-------- DATA PROVIDED --------
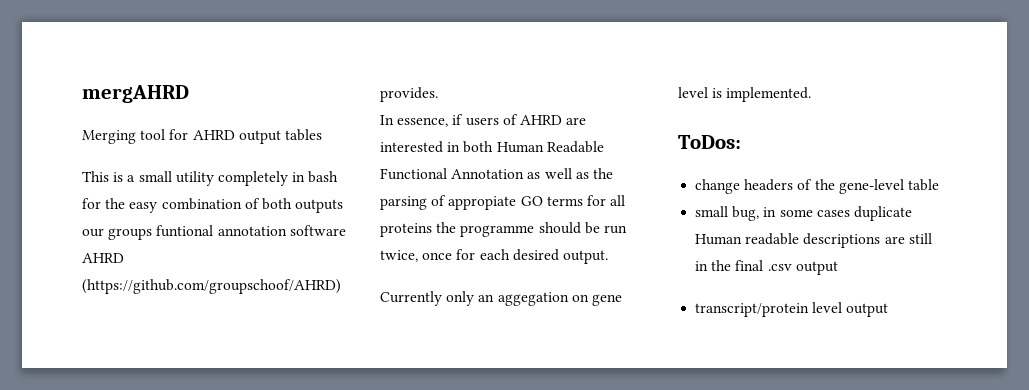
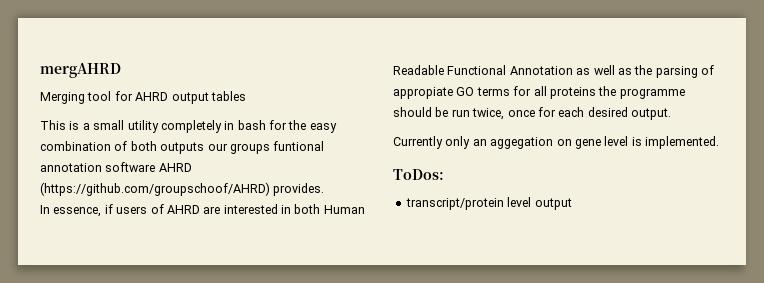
[695,179,939,194] [695,206,912,221] [695,233,932,248] [695,260,838,275] // change headers of the gene-level table // small bug, in some cases duplicate Human readable descriptions are still in the final .csv output -> (444, 174) none

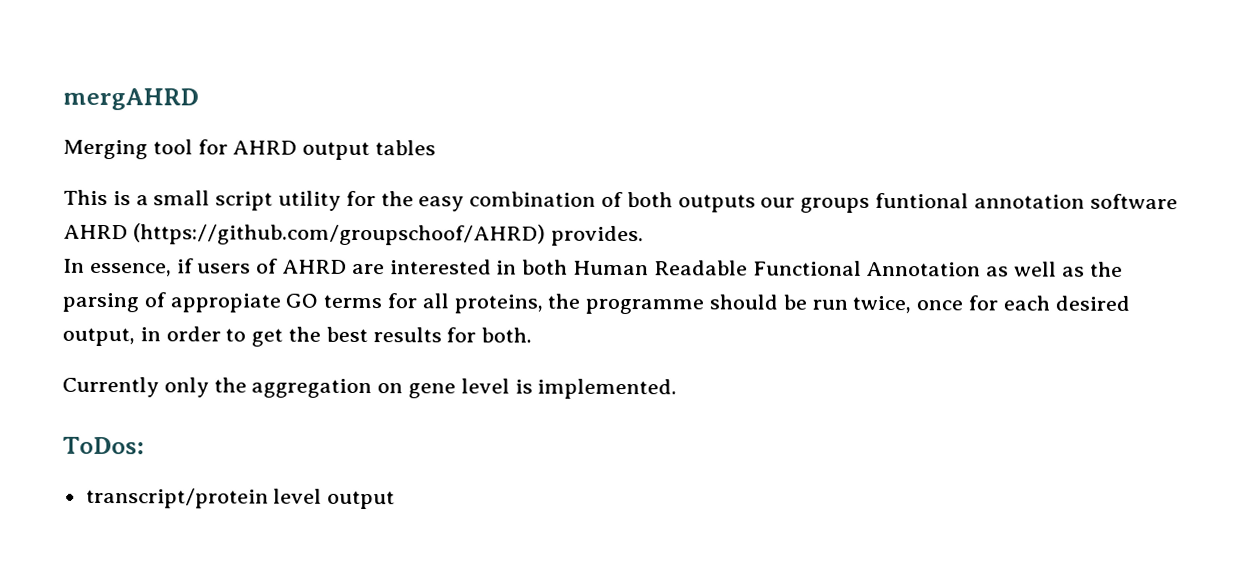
[127,120,266,133] utility completely in bash -> [215,190,342,211] script utility
[549,87,596,99] proteins -> [453,294,543,314] proteins,
[631,108,671,120] output. -> [62,326,533,347] output, in order to get the best results for both.
[472,137,554,149] an aggegation -> [213,377,373,399] the aggregation

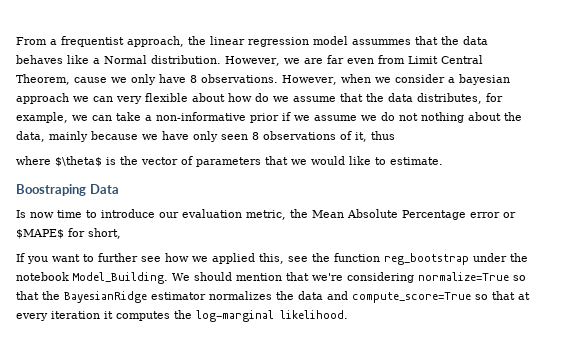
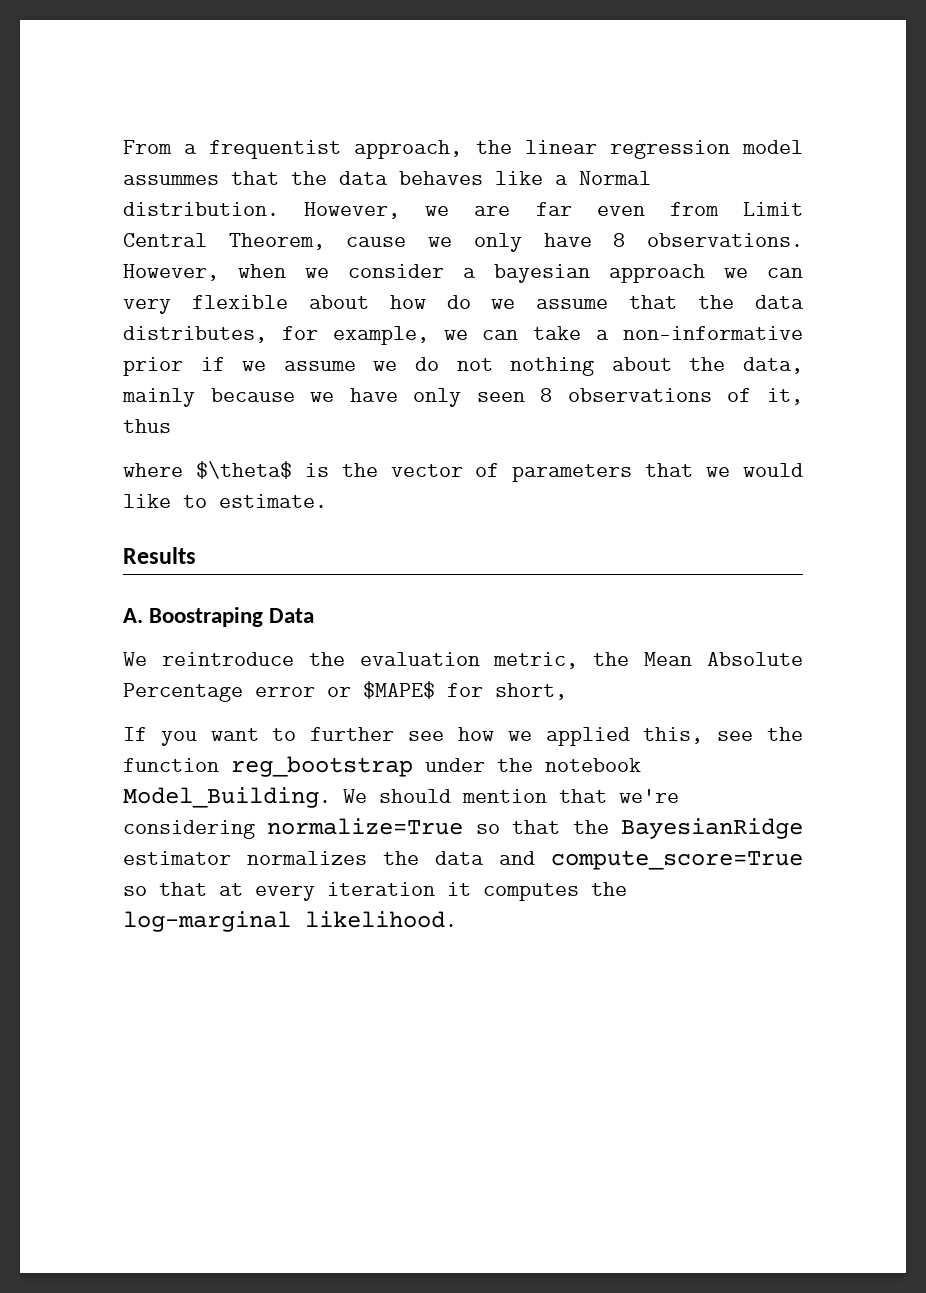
(443, 161) none -> [123,547,196,564] [123,608,143,623] Results // A.
[16,209,179,218] Is now time to introduce our -> [123,652,345,666] We reintroduce the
--------
WHAT IS NEEDED: Make an exact copy of the lines above, starting at the line that contains "[631,108,671,120] output. ->" and running through the final line of the entries. Omit the pictures.

ANSWER BOX:
[631,108,671,120] output. -> [62,326,533,347] output, in order to get the best results for both.
[472,137,554,149] an aggegation -> [213,377,373,399] the aggregation

(443, 161) none -> [123,547,196,564] [123,608,143,623] Results // A.
[16,209,179,218] Is now time to introduce our -> [123,652,345,666] We reintroduce the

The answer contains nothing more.